M'sieur

56 6 0
                                    

J'veux pas vous parler M'sieur. Ça fait trop mal quand ça prend vrai, les tristesses. N'insistez pas ! Comme si ça pouvait faire disparaître mes tâches : ça s'efface pas, ça partira jamais. C'trop tenace voyez, c'est accroché à ma peau, ça transpire à travers mes pores ; c'est foutu M'sieur, c'est d'jà foutu. Ça passera jamais, c'est immortel. Parler ? Et alors, ça fait quoi ? J'ai eu ma dose, reste que le manque – faut me sevrer M'sieur, et ça j'sais pas si vous le pouvez. Y'a plus rien à sauver, pas même les apparences, j'm'enlaidis, je crève et j'm'en tape.

Voudriez savoir la première chose qui m'passe par la tête, c'est ça ? Là, comme ça ? J'dirais lui. Non, j'vous donnerai pas son nom, il s'appellera Lui, c'est bien suffisant. Le nommer, c'est le faire exister, et il a choisi de disparaître : je dois respecter ça. Il a aussi voulu que j'disparaisse, moi : il m'a remplacé – eh non, c'était pas si dur !, et pourtant j'me serais damné pour lui. J'vous jure, j'échangerais le restant de mes jours contre une dernière seconde dans ses bras... Ah, on s'est rencontré un jeudi ! Il était tard, nous étions soûls. Croyez au coup de foudre ? C'est naïf, mais c'est vrai : on l'a reçu en pleine face, ce soir-là... Quoi d'autre ?

Hmm... J'adorais ses étreintes ! Timides, subtiles mais rassurantes, tellement rassurantes... Je revois la dernière, blotti dans ses bras pour lui dire au revoir, parce qu'on était arrivé au bout du chemin qu'on n'aurait jamais pu parcourir ; c'était beau, c'était sublime M'sieur, mais c'était impossible. Pourtant, avec Lui, j'aimais tout, tout ce qui pouvait exister :

j'aimais ses dents – c't'important ça ?, ses p'tites canines fines et pointues, sur son sourire ça f'sait ange malicieux, avec ses lèvres délicates qui demandaient qu'à être embrassées jusqu'au bout du souffle... Oh ! et ses yeux, si vous voulez savoir ! Ils étaient affinés, rieurs, souriants, tendres et attendrissants aussi.
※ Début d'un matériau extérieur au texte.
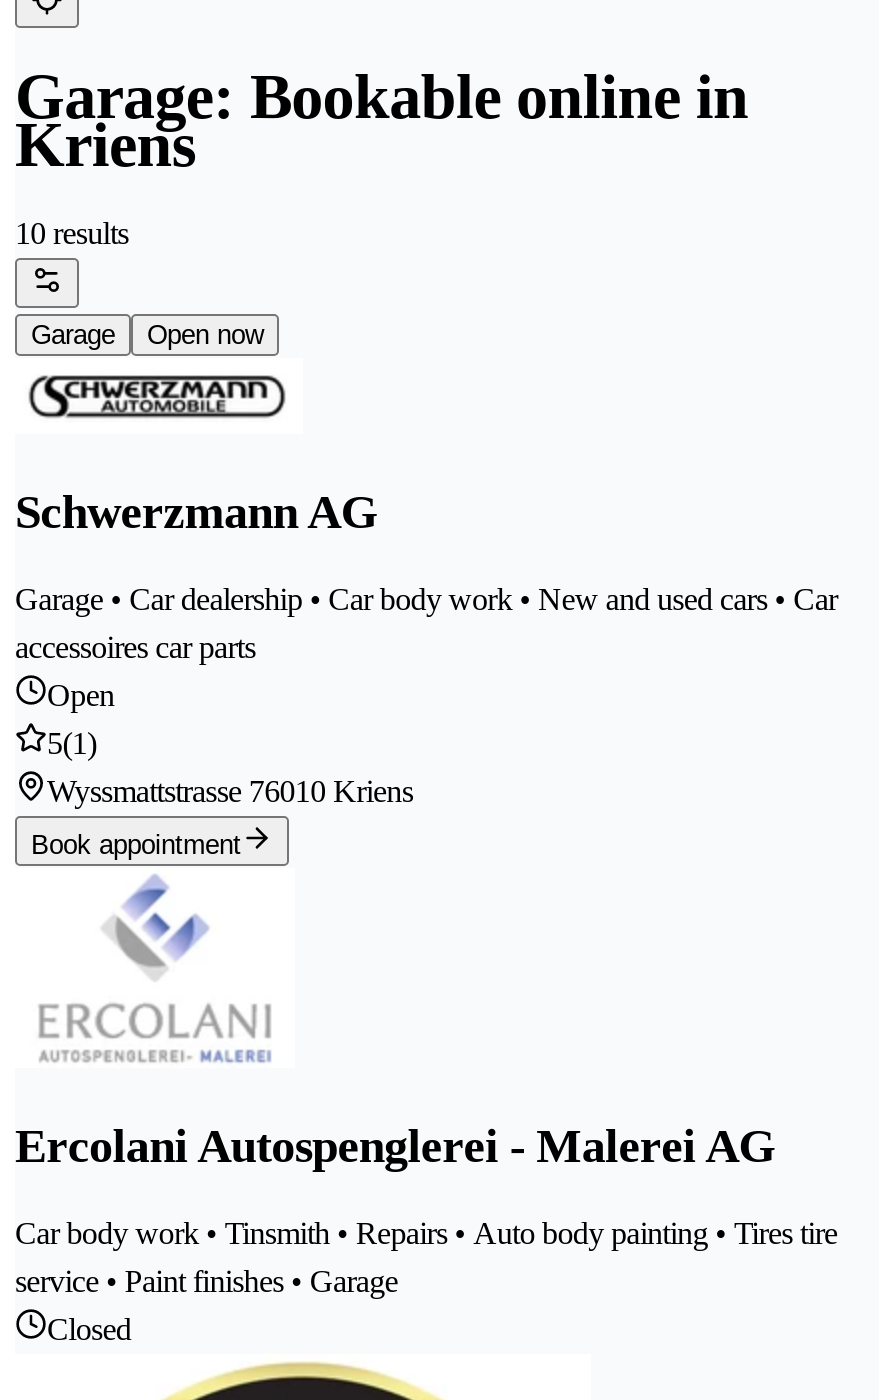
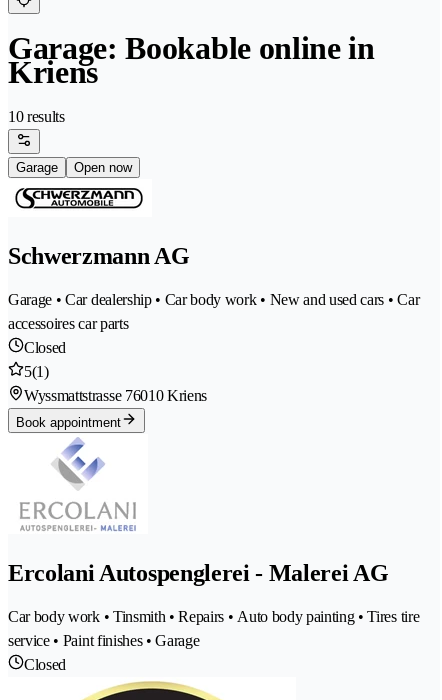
- Open
+ Closed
J'mettais mes larmes dedans, pasque ça les faisait briller. Pis j'aimais quand il les fermait pour m'embrasser, s'allonger contre moi et dormir dans mes bras, ou pour photographier un p'tit moment, l'enfermer dans sa mémoire comme si, au fond, ça avait valu quelque-chose.

J'aimais sa peau, elle était délicate. C'était un peu comme d'la soie, ou plus doux encore. J'pouvais passer des heures à la caresser, en silence, en respirant son parfum. Putain, c'qu'il sentait bon aussi ! J'pourrais vous énumérer chacun de ses grains de beauté ; et si j'savais dessiner, je pourrais même vous les montrer. Plus je le regardais, et plus je l'aimais vous savez...

Lui faire l'Amour, c'était quelque-chose aussi ! C'était parfait. Y'a pas d'autre mot M'sieur : l'extase, mais surtout le Bonheur - à l'état pur ! Mieux qu'tout, j'vous l'dis ! L'avoir au ventre c'était comme atténuer cette douleur de l'aimer. Parce que ça faisait mal, ça m'bouffait l'estomac de l'aimer autant – ça m'rongeait à chaque seconde. C'était viscéral.

J'vous l'dis, puisque vous voulez savoir : ses yeux mi-clos, quand il jouissait il les plissait doucement dans un p'tit râle, et je fermais mes doigts sur la peau d'son dos ou ses épaules – souvent ses omoplates, pour être sûr que j'le tenais bien, entièrement à moi. Ses lèvres arrivaient à peine à effleurer les miennes tant il tremblait, ses mains s'fermaient n'importe où sur ma peau : c'était ça, s'aimer. C'était ça, faire l'Amour. C'était l'aimer, c'était le faire aimer, c'était être à ses phalanges ce qu'aucune merveille n'aurait pu être à ma place à c'moment-là : c'était unique. C'était magique. C'était lui, c'était moi.